== Task statement ==
Give the data again exactly as it appears, excluding any pictures.

== Detected change data ==

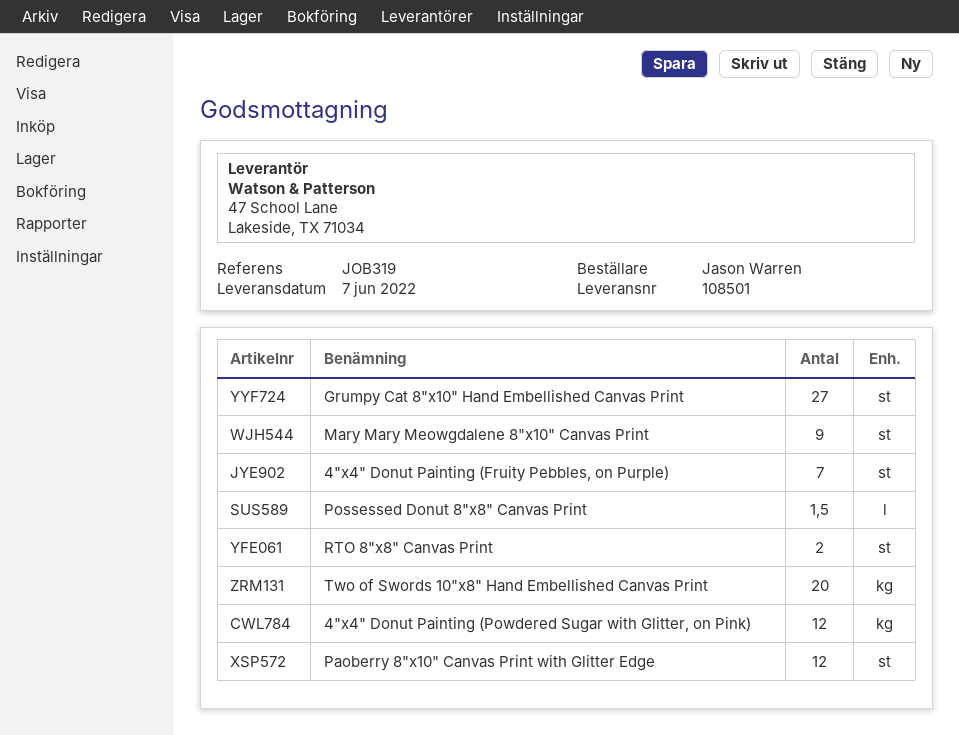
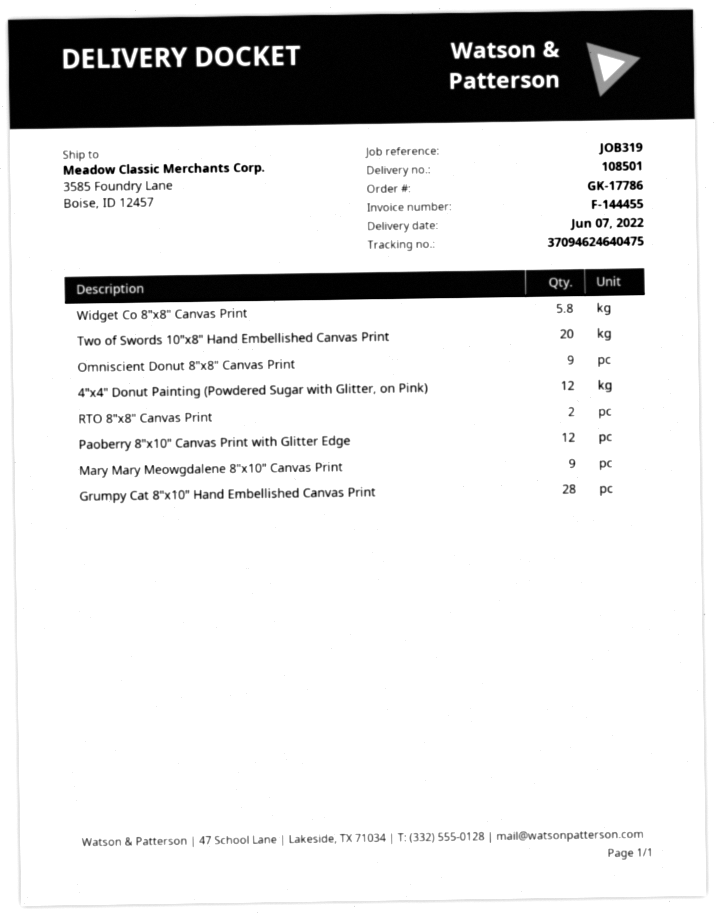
Grumpy Cat 8"x10" Hand Embellished Canvas Print: 27 -> 28
4"x4" Donut Painting (Fruity Pebbles, on Purple): 7 -> none
Possessed Donut 8"x8" Canvas Print: 1.5 -> none
Widget Co 8"x8" Canvas Print: none -> 5.8
Omniscient Donut 8"x8" Canvas Print: none -> 9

== Exercise output ==
Grumpy Cat 8"x10" Hand Embellished Canvas Print: 27 -> 28
4"x4" Donut Painting (Fruity Pebbles, on Purple): 7 -> none
Possessed Donut 8"x8" Canvas Print: 1.5 -> none
Widget Co 8"x8" Canvas Print: none -> 5.8
Omniscient Donut 8"x8" Canvas Print: none -> 9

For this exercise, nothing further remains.